The entries below should be copied exactly and completely.

=== Supplied data ===

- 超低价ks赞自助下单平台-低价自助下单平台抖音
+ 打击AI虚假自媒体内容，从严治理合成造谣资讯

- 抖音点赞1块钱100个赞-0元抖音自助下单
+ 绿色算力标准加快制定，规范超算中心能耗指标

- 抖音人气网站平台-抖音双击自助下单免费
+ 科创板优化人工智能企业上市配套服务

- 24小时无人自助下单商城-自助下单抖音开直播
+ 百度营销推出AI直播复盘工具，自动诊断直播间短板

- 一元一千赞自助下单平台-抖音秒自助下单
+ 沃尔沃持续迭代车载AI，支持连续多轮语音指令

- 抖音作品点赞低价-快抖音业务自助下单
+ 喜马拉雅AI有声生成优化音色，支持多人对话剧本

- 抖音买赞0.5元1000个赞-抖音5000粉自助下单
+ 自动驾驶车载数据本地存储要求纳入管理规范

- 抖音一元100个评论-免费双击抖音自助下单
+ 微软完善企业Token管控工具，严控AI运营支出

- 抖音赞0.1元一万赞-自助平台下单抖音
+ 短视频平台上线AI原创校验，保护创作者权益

===

### Written solution
- 超低价ks赞自助下单平台-低价自助下单平台抖音
+ 打击AI虚假自媒体内容，从严治理合成造谣资讯

- 抖音点赞1块钱100个赞-0元抖音自助下单
+ 绿色算力标准加快制定，规范超算中心能耗指标

- 抖音人气网站平台-抖音双击自助下单免费
+ 科创板优化人工智能企业上市配套服务

- 24小时无人自助下单商城-自助下单抖音开直播
+ 百度营销推出AI直播复盘工具，自动诊断直播间短板

- 一元一千赞自助下单平台-抖音秒自助下单
+ 沃尔沃持续迭代车载AI，支持连续多轮语音指令

- 抖音作品点赞低价-快抖音业务自助下单
+ 喜马拉雅AI有声生成优化音色，支持多人对话剧本

- 抖音买赞0.5元1000个赞-抖音5000粉自助下单
+ 自动驾驶车载数据本地存储要求纳入管理规范

- 抖音一元100个评论-免费双击抖音自助下单
+ 微软完善企业Token管控工具，严控AI运营支出

- 抖音赞0.1元一万赞-自助平台下单抖音
+ 短视频平台上线AI原创校验，保护创作者权益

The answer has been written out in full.